Play misrepresented Natives
Napoleon's account is dripping with disdain for Natives. Let's examine a few points:
Isn't this the perfect rationale for hiring Native actors? If you received this kind of criticism, wouldn't you take it to heart? Or would you continue to assert that you knew how to portray Natives?
The Native response blows Haid's claim about casting the "best" actors out of the water. They may have been best at selling tickets or kissing up to Haid, but they weren't best at playing Natives. We know this because Native theater professionals said so. Haid's "best" choices were a joke to actual Natives.
Why is Napoleon defending the creative types who were ignorant about Indians and planned to misrepresent them? Did she really want them to turn the esteemed Chief Joseph into a phony caricature? Thanks for trying to "honor" us, the Natives probably thought, but no thanks.
Natives try, non-Natives don't
Why didn't Barton and Haid work with them to produce a better play? Why does Napoleon blame the Natives for the theater's intransigence? If Barton and Haid were too arrogant, stubborn, or cowardly to admit they were wrong, whose fault is that?
As for the implication that the incident ruined Barton's career, it's not the critics' job to protect the playwright's fragile ego. If Barton wanted to write about Natives, he should've expected them to respond. In fact, he should've openly and eagerly sought their input.
If he seriously thought Natives would give him a free pass on a play written about them, he was incredibly naive. He was too naive to be working in a rough-and-tumble business like the theater. He's better off being a ditchdigger or whatever where few people will criticize his work.
Conclusion
I don't know when the incident happened, but Napoleon posted the item October 14. The implication is that this is an example of political correctness run amok. And that this attitude still plagues the industry today.

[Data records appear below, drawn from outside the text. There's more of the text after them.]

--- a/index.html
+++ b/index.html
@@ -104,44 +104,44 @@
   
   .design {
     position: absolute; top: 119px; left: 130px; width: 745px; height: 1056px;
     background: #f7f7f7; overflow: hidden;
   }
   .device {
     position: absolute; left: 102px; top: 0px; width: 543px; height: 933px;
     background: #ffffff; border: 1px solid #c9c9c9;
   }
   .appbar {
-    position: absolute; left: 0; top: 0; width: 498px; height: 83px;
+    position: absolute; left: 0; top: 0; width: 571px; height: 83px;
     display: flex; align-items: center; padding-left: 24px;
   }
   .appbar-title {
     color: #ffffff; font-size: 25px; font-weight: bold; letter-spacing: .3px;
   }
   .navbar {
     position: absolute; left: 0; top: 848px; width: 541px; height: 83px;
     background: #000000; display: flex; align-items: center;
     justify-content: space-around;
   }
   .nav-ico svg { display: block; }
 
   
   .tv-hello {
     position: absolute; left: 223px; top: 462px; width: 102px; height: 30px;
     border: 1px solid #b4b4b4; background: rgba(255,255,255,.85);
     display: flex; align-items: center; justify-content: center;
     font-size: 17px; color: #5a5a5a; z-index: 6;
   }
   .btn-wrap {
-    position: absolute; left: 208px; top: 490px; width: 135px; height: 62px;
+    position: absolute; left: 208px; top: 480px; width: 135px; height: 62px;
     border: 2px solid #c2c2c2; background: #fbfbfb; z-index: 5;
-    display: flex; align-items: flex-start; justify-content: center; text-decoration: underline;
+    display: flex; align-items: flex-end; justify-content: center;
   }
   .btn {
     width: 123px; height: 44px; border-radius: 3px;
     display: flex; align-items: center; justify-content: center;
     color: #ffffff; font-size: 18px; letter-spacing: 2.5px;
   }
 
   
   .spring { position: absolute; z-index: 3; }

Yes, the racist attitude that whites are superior to minorities, that whites know best, does plague the industry today. So does the racist attitude that minorities who protest this racist attitude are crybabies. If blacks criticized a remake of Birth of a Nation, she'd attack them too.
The only crybaby I see here is Napoleon. A Native group successfully shut down a play that misrepresented them and she doesn't like it. She insists upon the artists' "creative license" to say and do what they want, even if it's racist or stereotypical.

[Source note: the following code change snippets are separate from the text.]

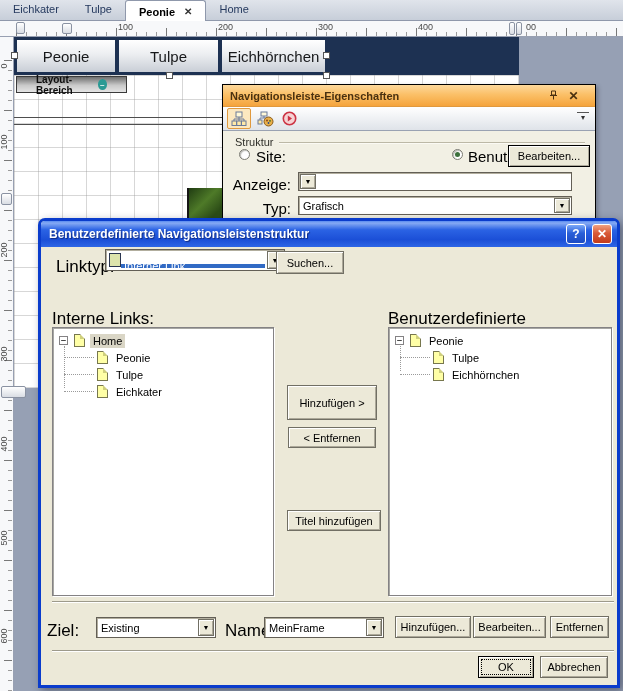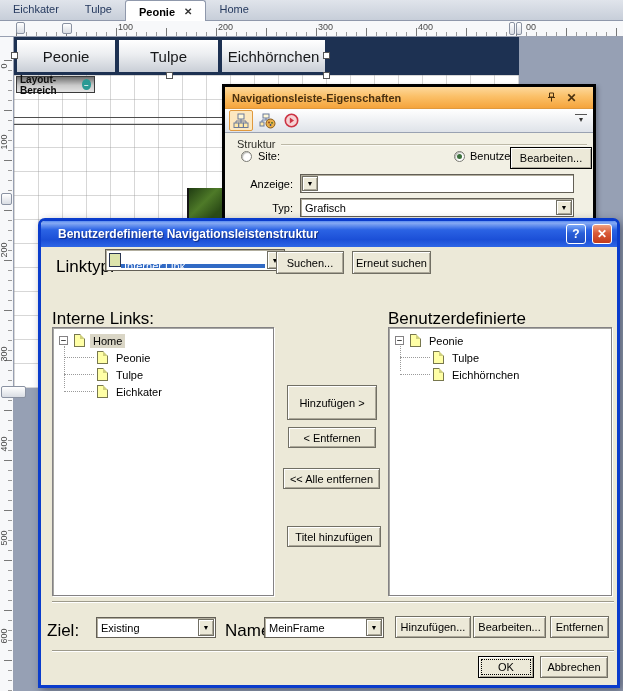--- a/index.html
+++ b/index.html
@@ -44,53 +44,53 @@
   .page-area { position:absolute; left:14px; top:37px; width:505px; height:351px; background:#fff; }
   .grid { position:absolute; left:0; top:38px; width:505px; height:313px;
           background-image:
             repeating-linear-gradient(90deg,rgba(150,150,150,.38) 0 1px,transparent 1px 24px),
             repeating-linear-gradient(0deg,rgba(150,150,150,.38) 0 1px,transparent 1px 24px); }
   .navyband { position:absolute; left:0; top:0; width:505px; height:38px; background:#1d3152; }
   .navbtn { position:absolute; top:2px; height:34px; display:flex; align-items:center; justify-content:center;
             background:linear-gradient(180deg,#ffffff 0%,#eceef1 45%,#c9ced6 100%);
             border:1px solid #1d3152; font-size:15px; color:#17181a; }
   .handle { position:absolute; width:7px; height:7px; background:#fff; border:1px solid #555; z-index:3; }
-  .layout-chip { position:absolute; left:2px; top:39px; width:79px; height:17px;
+  .layout-chip { position:absolute; left:2px; top:39px; width:111px; height:17px;
                  background:linear-gradient(180deg,#6f6f6f,#c9c9c9 55%,#e4e4e4);
                  border:1px solid #3a3a3a; display:flex; align-items:center; justify-content:space-between;
-                 padding:0 3px; font-size:10px; font-weight:bold; color:#0d0d0d; }
+                 padding:0 19px; font-size:10px; font-weight:bold; color:#0d0d0d; }
   .teal-dot { width:11px; height:11px; border-radius:50%; background:#2a9a94; color:#fff; font-size:8px;
               display:flex; align-items:center; justify-content:center; line-height:1; }
   .guide { position:absolute; left:0; width:208px; height:1px; background:#4e4e4e; }
   .plant { position:absolute; left:173px; top:151px; width:35px; height:32px;
            background:linear-gradient(135deg,#203c12 0%,#4e7a28 45%,#2c4d17 80%); border-left:2px solid #161616; }
 
   
   .panel { position:absolute; left:222px; top:84px; width:374px; height:160px; z-index:20;
-           background:#f2f0e4; border:3px solid #000000; box-shadow:2px 2px 4px rgba(40,45,60,.35); }
+           background:#f2f0e4; border:1px solid #000000; box-shadow:2px 2px 4px rgba(40,45,60,.35); }
   .panel-title { position:absolute; left:0; top:0; right:0; height:22px;
                  background:linear-gradient(180deg,#fdd89c 0%,#fbc068 45%,#f5a43c 100%);
                  border-bottom:1px solid #e0993e; display:flex; align-items:center;
                  padding-left:7px; font-size:11px; font-weight:bold; color:#4a3110; }
   .panel-title .sys { position:absolute; top:3px; width:15px; height:15px; display:flex;
                       align-items:center; justify-content:center; color:#4a3110; font-size:12px; }
   .panel-toolbar { position:absolute; left:0; top:22px; right:0; height:24px;
                    background:linear-gradient(180deg,#ffffff,#dfe3e9); border-bottom:1px solid #9aa2b2; }
   .tool { position:absolute; display:flex; align-items:center; justify-content:center; }
   .tool.sel { border:1px solid #e0993e; background:#fce8c0; border-radius:2px; }
   .overflow { position:absolute; right:6px; top:5px; width:12px; font-size:8px; color:#333; text-align:center;
               border-top:1px solid #555; padding-top:1px; line-height:1; }
   .grp-label { position:absolute; left:12px; top:51px; font-size:11px; color:#30302a; }
   .grp-line { position:absolute; left:56px; top:57px; width:306px; height:2px;
               border-top:1px solid #bcb8a6; border-bottom:1px solid #fbfaf4; }
   .radio { position:absolute; width:11px; height:11px; border-radius:50%; background:#fff;
            border:1px solid #7b7b73; box-shadow:inset 1px 1px 1px rgba(120,120,110,.5); }
   .radio.sel::after { content:""; position:absolute; left:2px; top:2px; width:5px; height:5px;
                       border-radius:50%; background:#3c703c; }
-  .plabel { position:absolute; font-size:11px; color:#000; }
+  .plabel { position:absolute; font-size:15px; color:#000; }
   .plabel.right { text-align:right; }
 
   
   .btn { position:absolute; background:#ece9d8; border:1px solid #716f64; font-size:11px; color:#000;
          display:flex; align-items:center; justify-content:center;
          box-shadow:inset 1px 1px 0 #ffffff, inset -1px -1px 0 #aca899; cursor:default; }
   .btn.default { border:1px solid #000; box-shadow:0 0 0 0 #000, inset 1px 1px 0 #ffffff, inset -1px -1px 0 #aca899; }
   .btn.focusdot { outline:1px dotted #000; outline-offset:-4px; }
   .combo { position:absolute; background:#fff; border:1px solid #635f56;
            box-shadow:inset 1px 1px 0 #b2ae9e; display:flex; align-items:stretch; font-size:11px; }
@@ -101,21 +101,21 @@
                  display:flex; align-items:center; justify-content:center; font-size:7px; color:#000; }
   .citype { width:12px; height:14px; background:#dde4ac; border:1px solid #2a3550; margin:3px 0 3px 3px;
             flex:none; }
 
   
   .dialog { position:absolute; left:38px; top:218px; width:582px; height:470px; z-index:30;
             background:#ece9d8; border:3px solid #0a3ccc; border-radius:7px 7px 0 0;
             box-shadow:3px 3px 8px rgba(20,25,45,.45); }
   .dlg-title { position:absolute; left:0; top:0; right:0; height:26px; border-radius:4px 4px 0 0;
                background:linear-gradient(180deg,#5a8cf0 0%,#86aaf4 8%,#2b63e4 34%,#1b4fd7 72%,#2e66e6 100%);
-               display:flex; align-items:center; padding-left:17px;
+               display:flex; align-items:center; padding-left:8px;
                font-size:12px; font-weight:bold; color:#fff; text-shadow:1px 1px 1px rgba(0,0,40,.5); }
   .tb-btn { position:absolute; top:3px; width:20px; height:20px; border:1px solid #fff; border-radius:3px;
             color:#fff; font-weight:bold; font-size:12px; display:flex; align-items:center; justify-content:center; }
   .tb-help { background:linear-gradient(180deg,#7aa8f8,#2a5fd8 45%,#1c4bc4); }
   .tb-close { background:linear-gradient(180deg,#f0a080,#d95b38 45%,#c23a1a); }
   .dlabel { position:absolute; font-size:17px; color:#000; }
   .tree { position:absolute; background:#fff; border:1px solid #848284;
           box-shadow:inset 1px 1px 0 rgba(95,95,88,.55), 1px 1px 0 #fff; overflow:hidden; font-size:11px; }
   .tin { padding:4px 0 0 6px; }
   .trow { height:17px; display:flex; align-items:center; }
@@ -266,21 +266,20 @@
     <div class="tb-btn tb-help" style="left:525px">?</div>
     <div class="tb-btn tb-close" style="left:551px">✕</div>
 
     <div class="dlabel" style="left:15px;top:36px">Linktyp:</div>
     <div class="combo" style="left:64px;top:28px;width:180px;height:22px">
       <span class="citype"></span>
       <span class="val hl">Interner Link</span>
       <span class="dbtn">▼</span>
     </div>
     <div class="btn" style="left:235px;top:30px;width:68px;height:23px">Suchen...</div>
-    <div class="btn" style="left:311px;top:30px;width:79px;height:23px">Erneut suchen</div>
 
     <div class="dlabel" style="left:11px;top:88px">Interne Links:</div>
     <div class="dlabel" style="left:347px;top:88px">Benutzerdefinierte Navigationsleiste:</div>
 
     <div class="tree" style="left:11px;top:106px;width:222px;height:269px">
       <div class="tin">
         <div class="trow">
           <span class="exp">−</span>
           <span class="picon"></span>
           <span class="tlabel sel">Home</span>
@@ -317,22 +316,21 @@
           <div class="trow kid">
             <span class="picon"></span>
             <span class="tlabel">Eichhörnchen</span>
           </div>
         </div>
       </div>
     </div>
 
     <div class="btn" style="left:246px;top:164px;width:90px;height:35px">Hinzufügen &gt;</div>
     <div class="btn" style="left:247px;top:206px;width:88px;height:21px">&lt; Entfernen</div>
-    <div class="btn" style="left:242px;top:247px;width:97px;height:21px">&lt;&lt; Alle entfernen</div>
-    <div class="btn" style="left:246px;top:305px;width:94px;height:21px">Titel hinzufügen</div>
+    <div class="btn" style="left:246px;top:289px;width:94px;height:21px">Titel hinzufügen</div>
 
     <div class="divider" style="left:11px;top:380px;width:562px"></div>
 
     <div class="dlabel" style="left:6px;top:400px">Ziel:</div>
     <div class="combo" style="left:55px;top:396px;width:120px;height:21px">
       <span class="val">Existing</span>
       <span class="dbtn">▼</span>
     </div>
     <div class="dlabel" style="left:184px;top:400px">Name:</div>
     <div class="combo" style="left:223px;top:396px;width:120px;height:21px">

For more on the subject, see Friday, Tonto, Jacob Black, et al. and Native Plays and Other Stage Shows.
Below: An "artistic interpretation" of Chief Joseph?
4 comments:
I can think of at least one top Native actor of Nez Perce heritage with ample theatre experience who lives in New York. But then the reason Natives were not cast is not a lack of qualified Native actors. The real goal - as with so much casting of Native roles recently - is to pay lip service to the historical record about Indigenous issues without having to engage with contemporary Indigenous reality on any level. If we falsely "Indigenize" mainstream story telling we are able to create an illusion of depth and Indigenous "representation" and may dispense with the need for Native actors, Native story telling and the acknowledgment of Native peoples altogether.
Linde Knighton's response to this item on Facebook:
I wanted to give you an example of a theatre that did it right. "Wonderful Town," features a song written in the 1950s which uses the S word. When informed a Native problems with this, David Armstrong, Executive Director of the %th Avenue Theatre, in Seattle, quietly changed the lyrics to remove the offensive word, and no one noticed other than the Natives.
http://www.starbulletin.com/news/20091016_princess_sparks_heated_debate.html
Only somewhat related (I didn't know where else to put this) is an article in the Honolulu Star Bulletin. Q'orianka Kilcher in a movie playing a Hawaiian. The controversy is about the title, Barbarian Princess. I'd be interested in any reactions.
You can e-mail news items to me, Kevin. But thanks for the heads-up. I hadn't seen this item. I posted something about it in Hawaiians Criticize "Barbarian" Movie.